El gobierno de Meloni reaccionó a las sentencias judiciales con un decreto que, basándose en un argumento, reforzó la obligación de los magistrados de aplicar el derecho italiano, y no el europeo. La gran mayoría de los expertos y todas las asociaciones judiciales han constatado, por el contrario, que es el derecho comunitario el que tiene vigilancia en caso de conflicto. De hecho, los tribunales de Palermo y Catania, donde se concentraron la mayoría de las soledades del controvertido protocolo rápido, aprobado el año pasado y en el medio, han alcanzado ya el 90% de ellas. Dijo que el obstáculo legal también se presentó, pero Meloni decidió seguirlo de cerca. Ahora, de hecho, su estrategia es culpar a los tribunales de excederse en sus poderes e invadir los derechos del ejecutivo.

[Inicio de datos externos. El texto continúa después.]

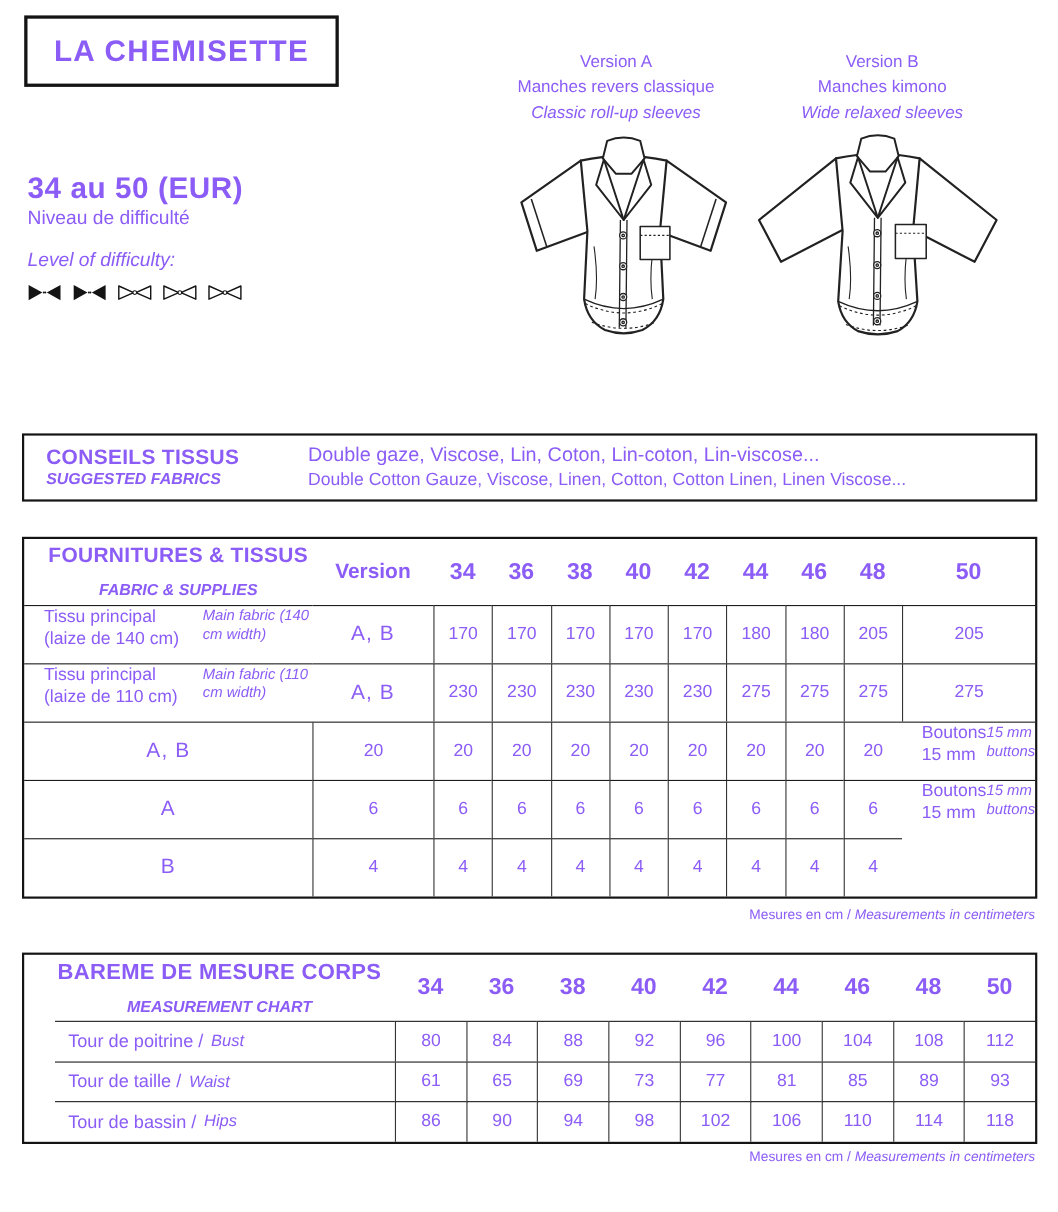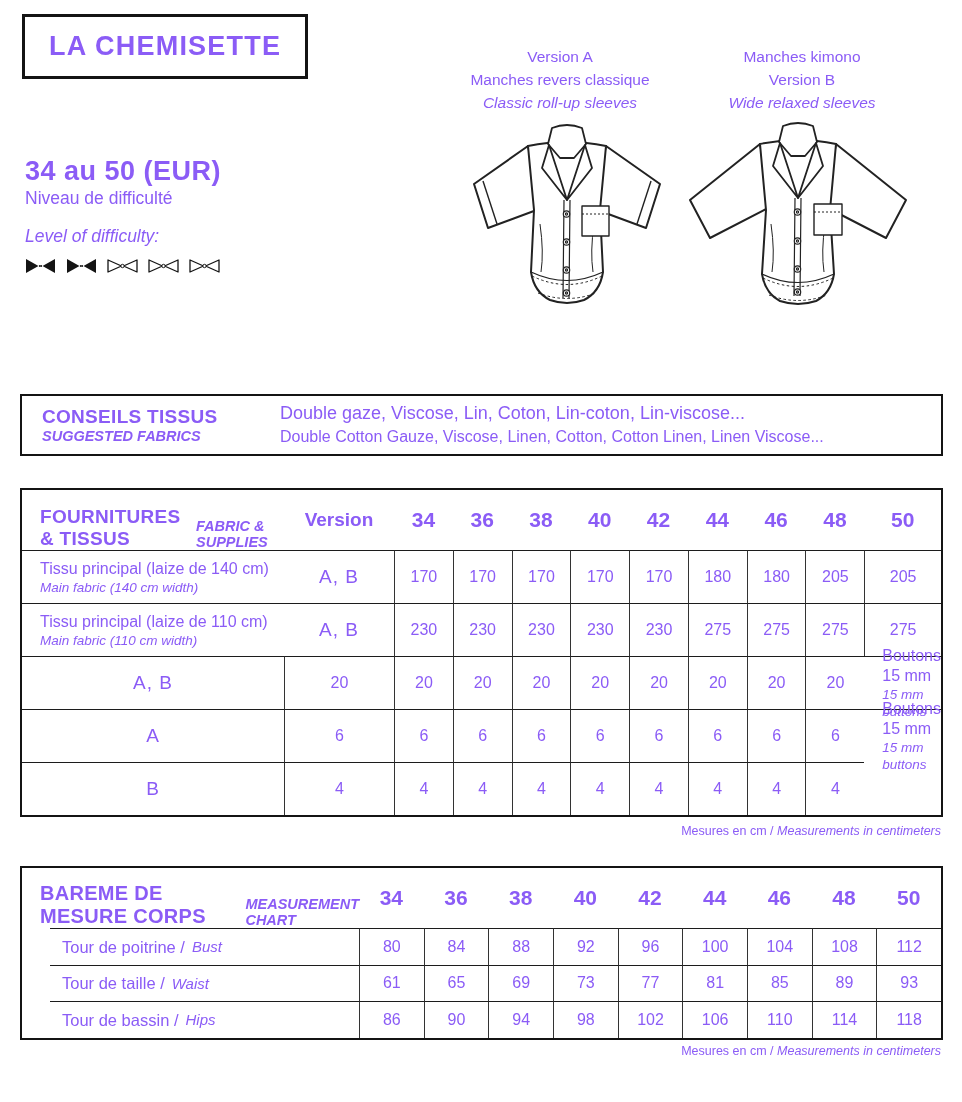"Manches kimono" div { order: before "Version B" -> after "Version B" }
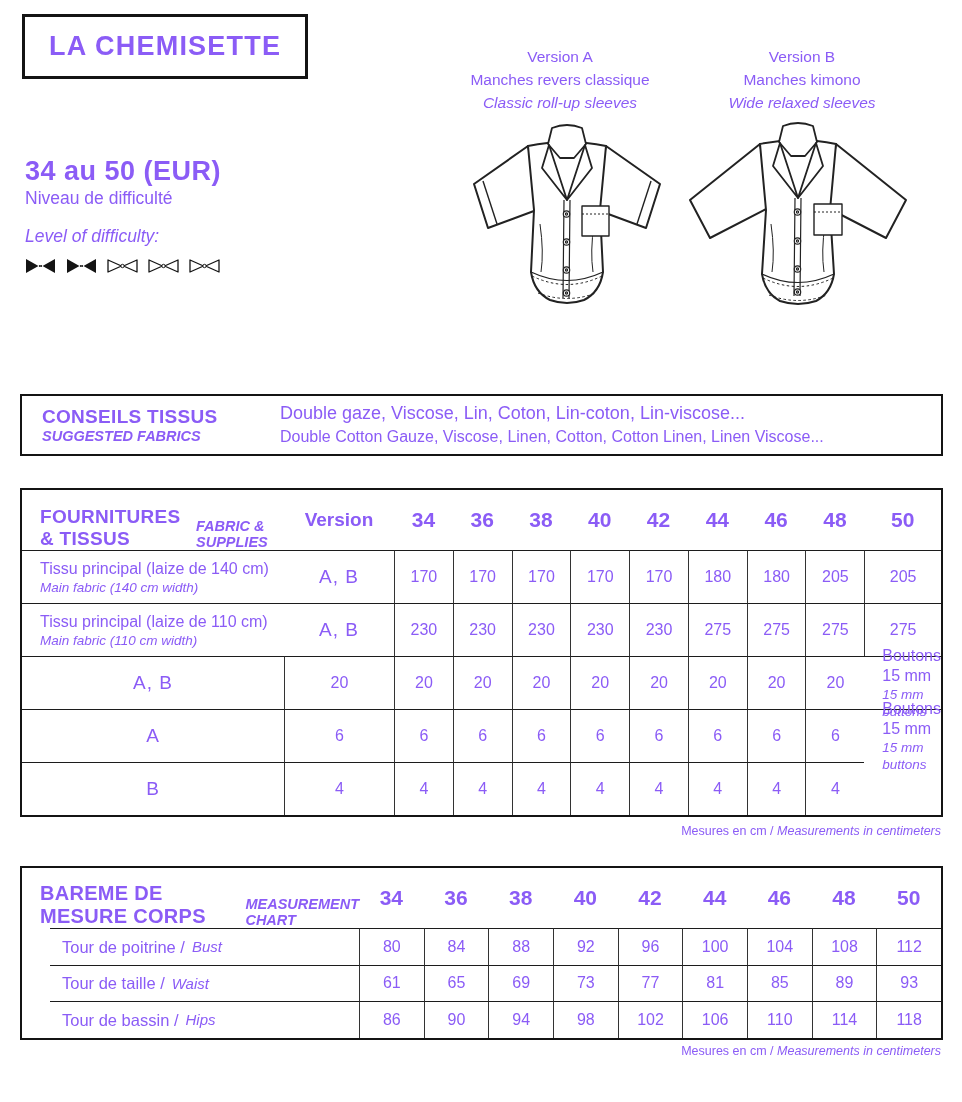"FOURNITURES & TISSUS" .h-title { align-items: flex-end -> center; flex-direction: row -> column }
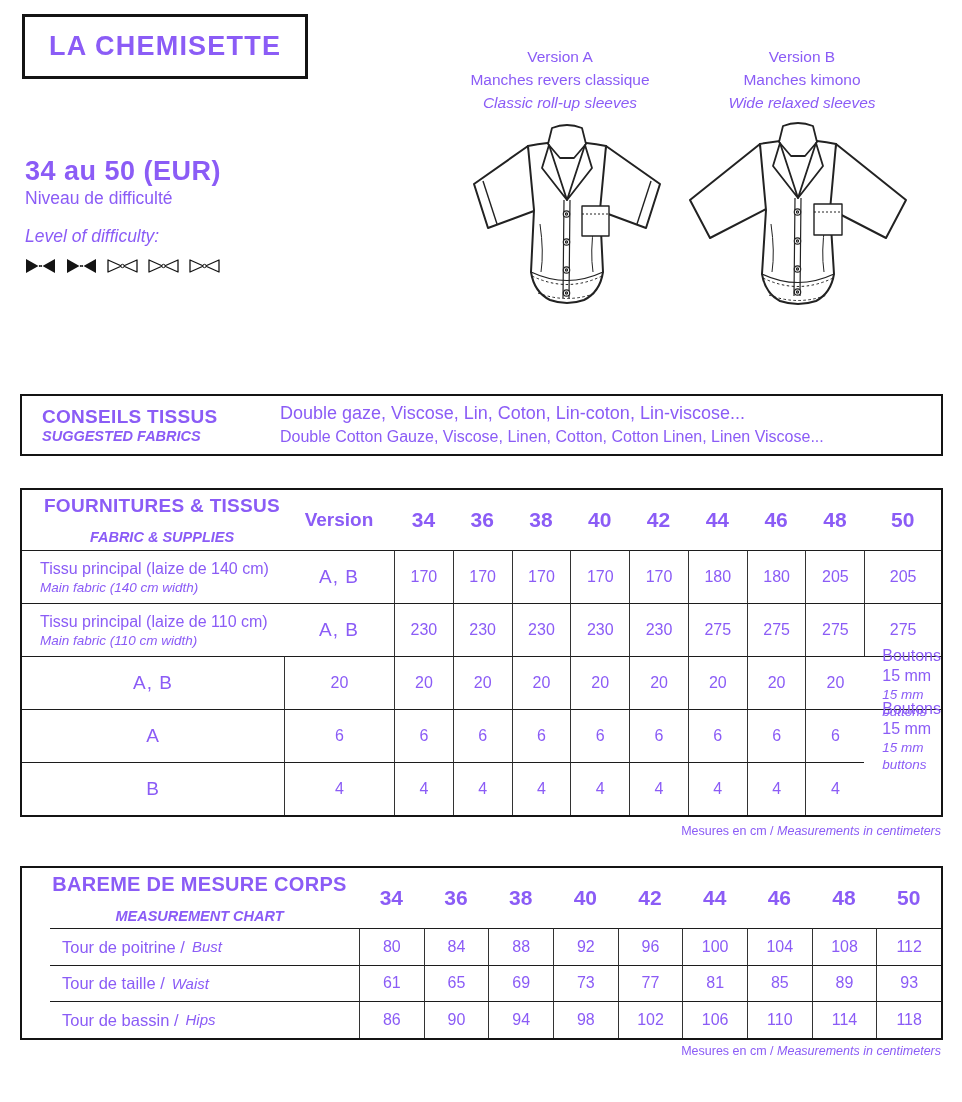"Tissu principal (laize de 140" .bl { flex-direction: column -> none }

Ante el nuevo conflicto surgido, la semana pasó un tribunal de Bolonia que debía decidir sobre una solicitud de asilo y elevó una consulta al tribunal de Luxemburgo para dejar claro lo que tenía que hacer. Sin embargo, puedo tardar meses en pronunciarme. En medio de este encuentro del Gobierno con los tribunales y las normas europeas en materia de asilo, llega esta segunda deportación. Su nación aún no se conoce, por lo que os adelantaréis mucho de lo que pueda suceder. Entonces, el tribunal de Roma podrá impugnar la petición de retención, aceptarla o plantear una consulta a los tribunales europeos.